Withdrawing profits from your limited company using dividends can be a tax-effective way of receiving an income, particularly when compared with drawing a salary.
However, strict rules, encoded in the Companies Act 2006, govern your duties to the company, if you are a director.
A recent case demonstrates how HMRC are able to go back to the source of information and transactions in deciding whether a payment should be taxed as a dividend or as salary.
Regardless of company structure, dividend payments are unlawful when insufficient profits exist to cover the amount paid.
This was recently upheld in the case of Global Corporate Ltd v Hale, in regards to the rules regulating the payment of dividends to shareholders in the event of liquidation.
Between 24 June 2014 and 26 October 2015, payments described as ‘dividends’, which totalled £23,511, were paid by Global Corporate Ltd to the now former director, Mr Hale, despite the company having insufficient profits to cover the payments.
Global Corporate Ltd argued that the director was responsible for taking the dividends, and therefore owed the company and its creditors.
However, the court ruled that it was, in fact, the company who should take responsibility for the repayment of the dividends, as “companies must have sufficient reserves to pay dividends at the time they pay them, whether or not they intend to rectify any deficiency at the end of a tax year”.
It means that Global Corporate Ltd now must cover the payments despite having paid it out to a director some years previously.
What steps should you take?
Your fiduciary duties mean that you can only pay and receive dividends in certain circumstances.

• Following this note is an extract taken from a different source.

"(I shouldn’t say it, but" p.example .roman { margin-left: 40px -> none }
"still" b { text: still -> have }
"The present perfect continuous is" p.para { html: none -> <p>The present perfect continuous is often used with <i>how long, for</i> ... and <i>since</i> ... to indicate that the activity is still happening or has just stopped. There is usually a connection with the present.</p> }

Should you breach these duties, you can become liable for repaying any unlawful duties that have been paid, both to yourself and to any non-director shareholders.
To be legal, all dividends must be paid from distributable profits. This means that you must not pay more in dividends than the profits available from the current and previous financial years.

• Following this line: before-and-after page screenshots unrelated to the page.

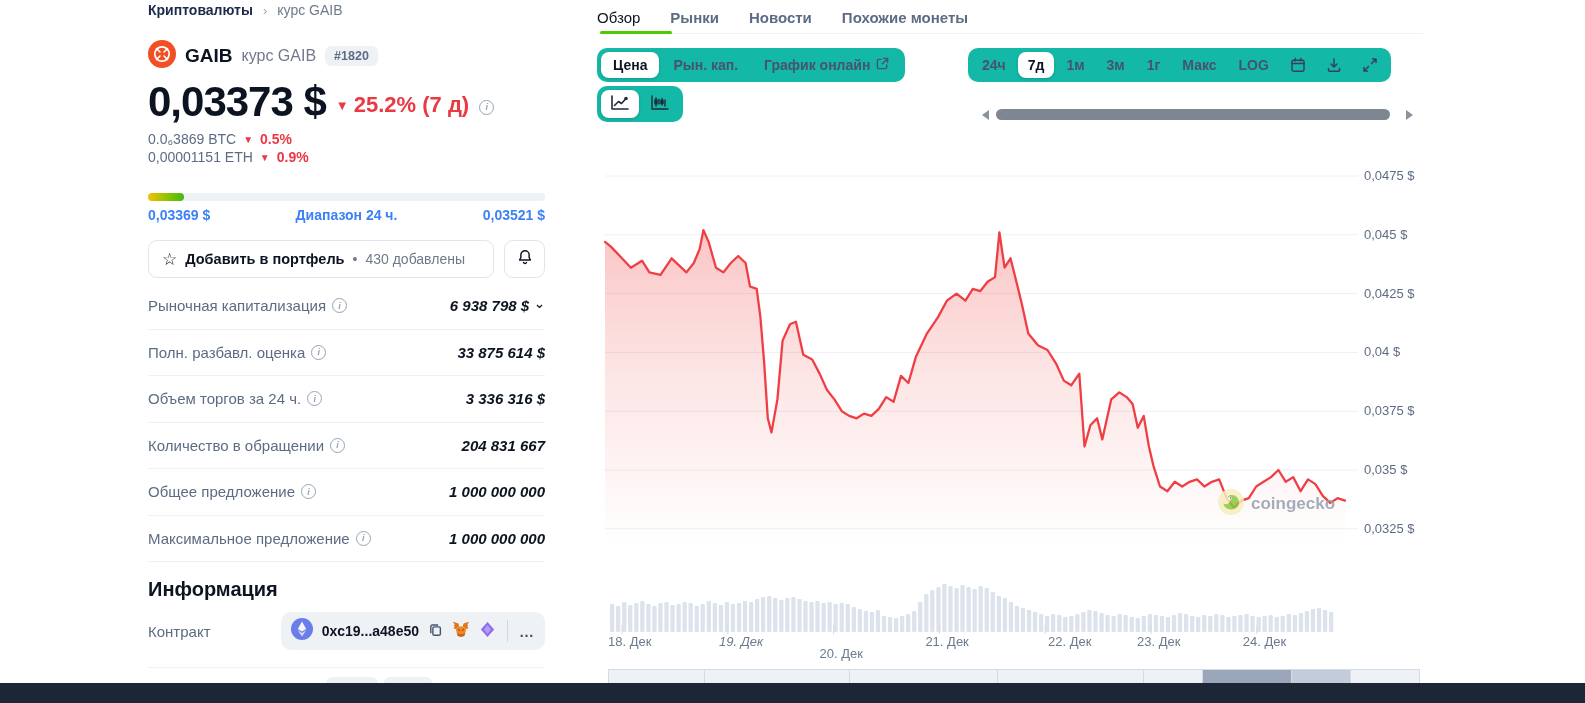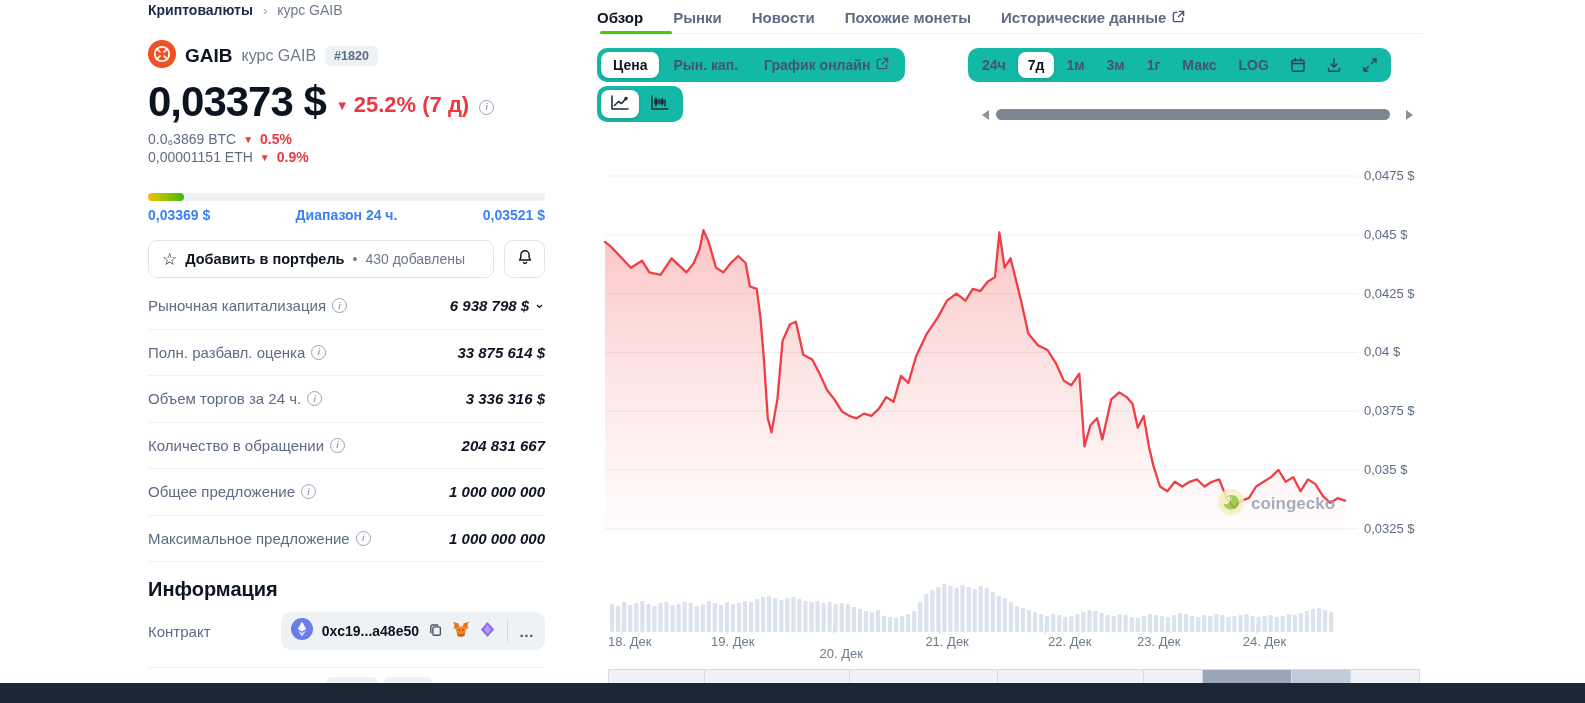"Обзор" .tab.active { font-weight: 700 -> 400 }
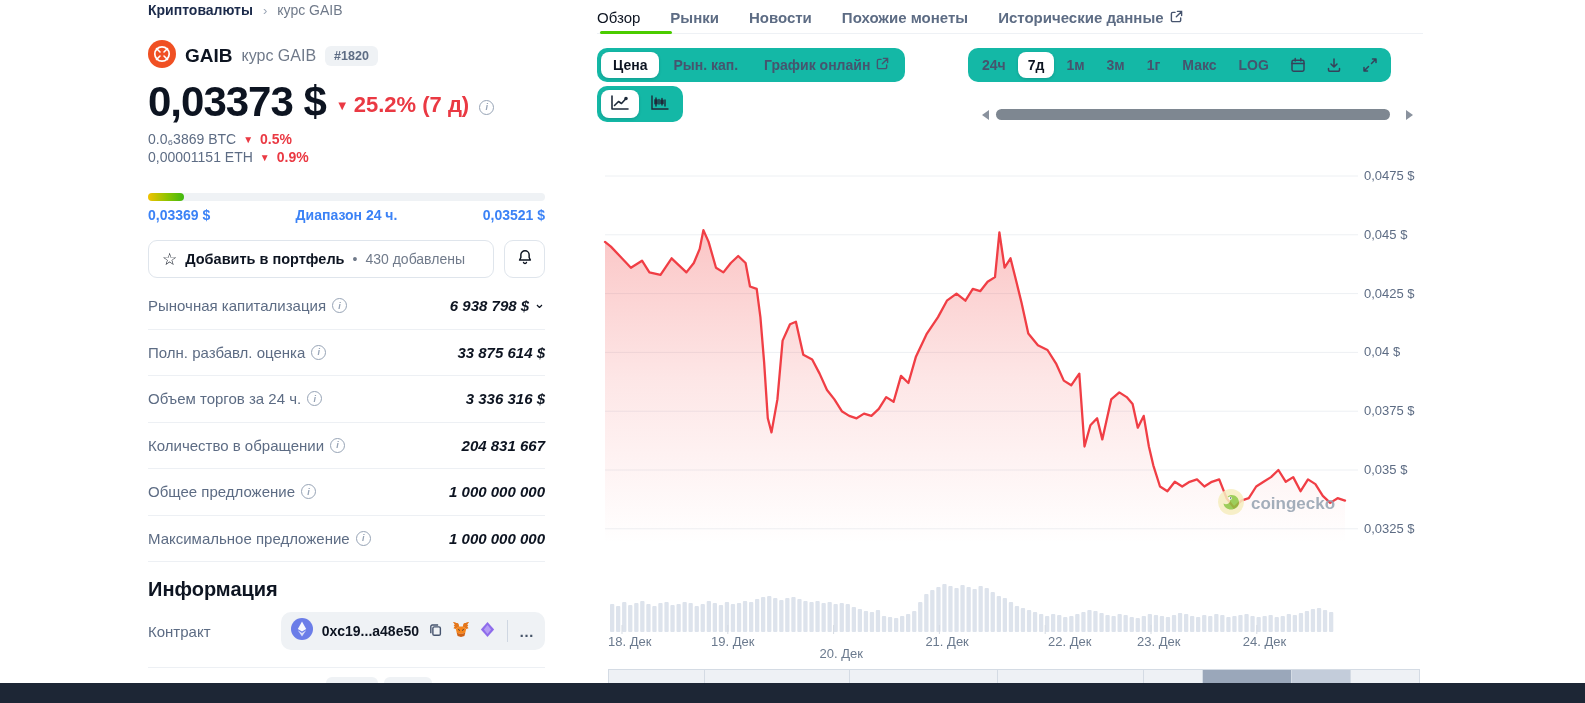"Исторические данные" span.tab { html: <span> <span>Исторические данные</span> <span> <svg> <path></path> <path></path> </svg> </span> </span> -> none }
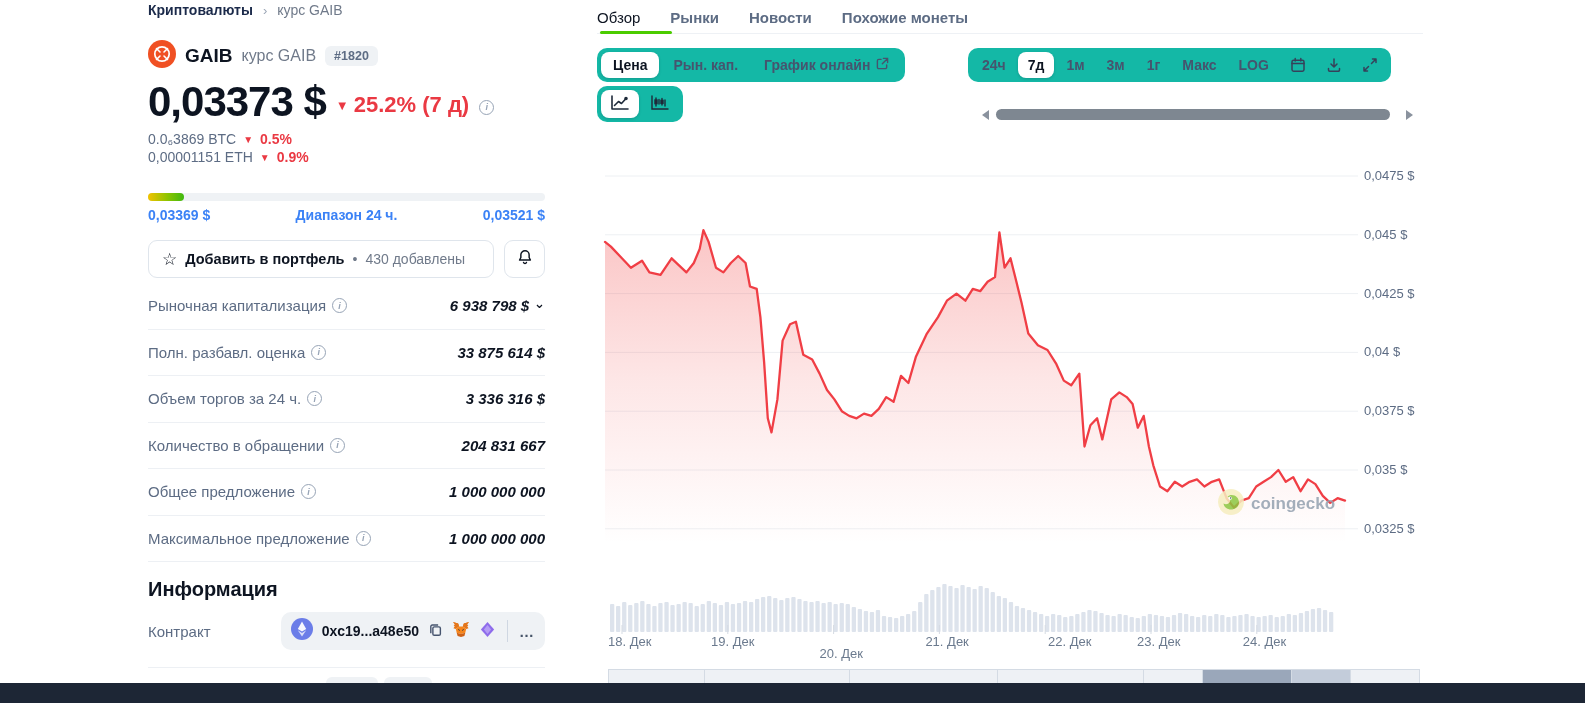"19. Дек" span { font-style: none -> italic; left: 109px -> 117px }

You should refer to your statutory accounts for the relevant period in order to ensure that sufficient profits are available. Where there is any doubt, it could be advisable to have interim accounts prepared to clarify that you have sufficient profit.

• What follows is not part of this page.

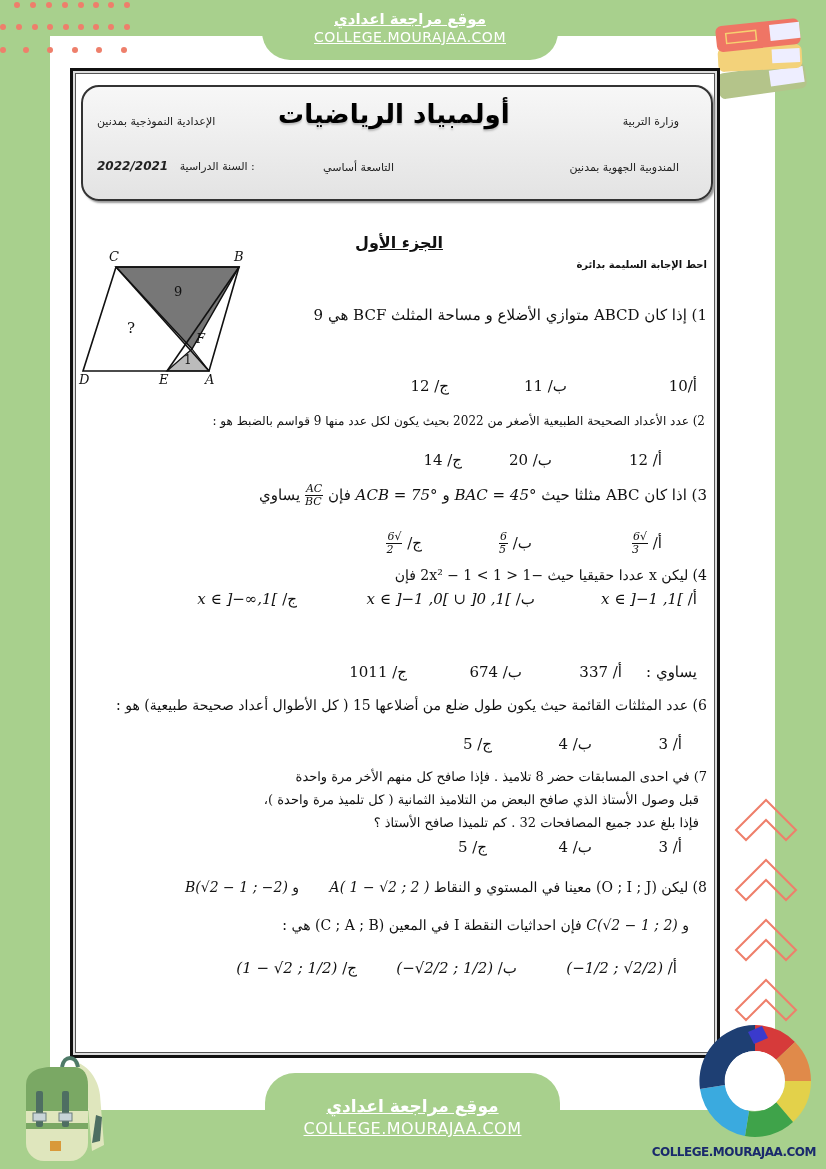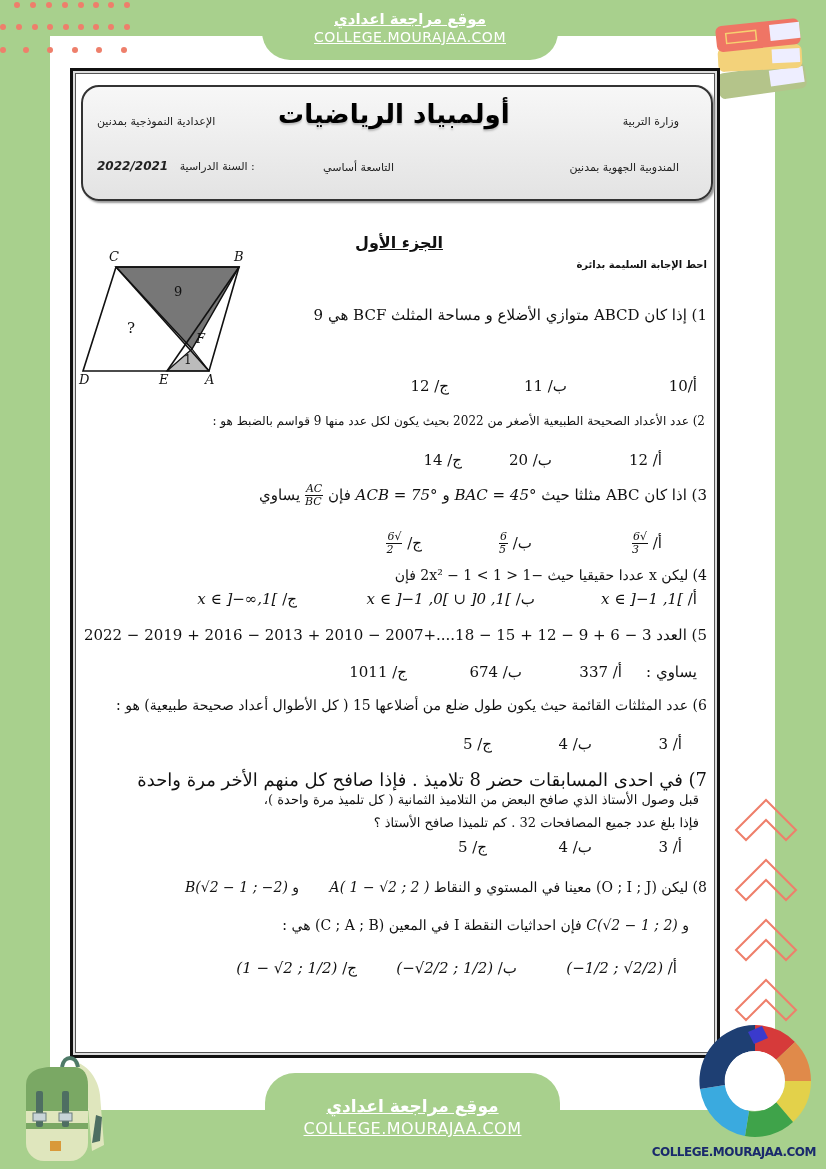"5) العدد 2022 − 2019" div.line { html: <div> <span>5) العدد </span> <span>2022 − 2019 + 2016 − 2013 + 2010 − 2007+....18 − 15 + 12 − 9 + 6 − 3</span> </div> -> none }
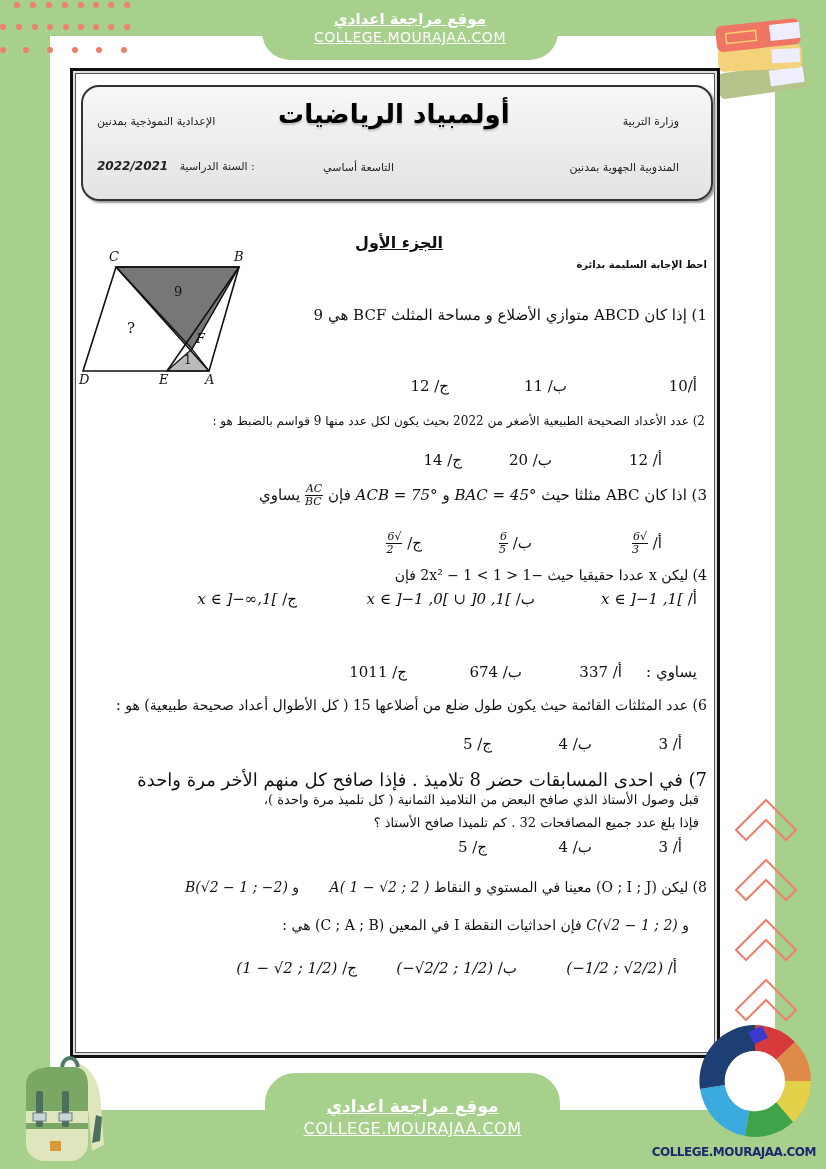"7) في احدى المسابقات حضر" div.line { font-size: 18px -> 13px }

You must also hold a directors’ meeting which formally declares the dividend to be paid, and this meeting must be properly minuted.
Additionally, correct paperwork must be prepared in respect of every dividend that your company pays. This must take the form of a dividend voucher, which should include the date of the payment, the name of the company, the names of the shareholders and the amount of the dividend. A copy must be given to the recipient and a copy must be retained by the company.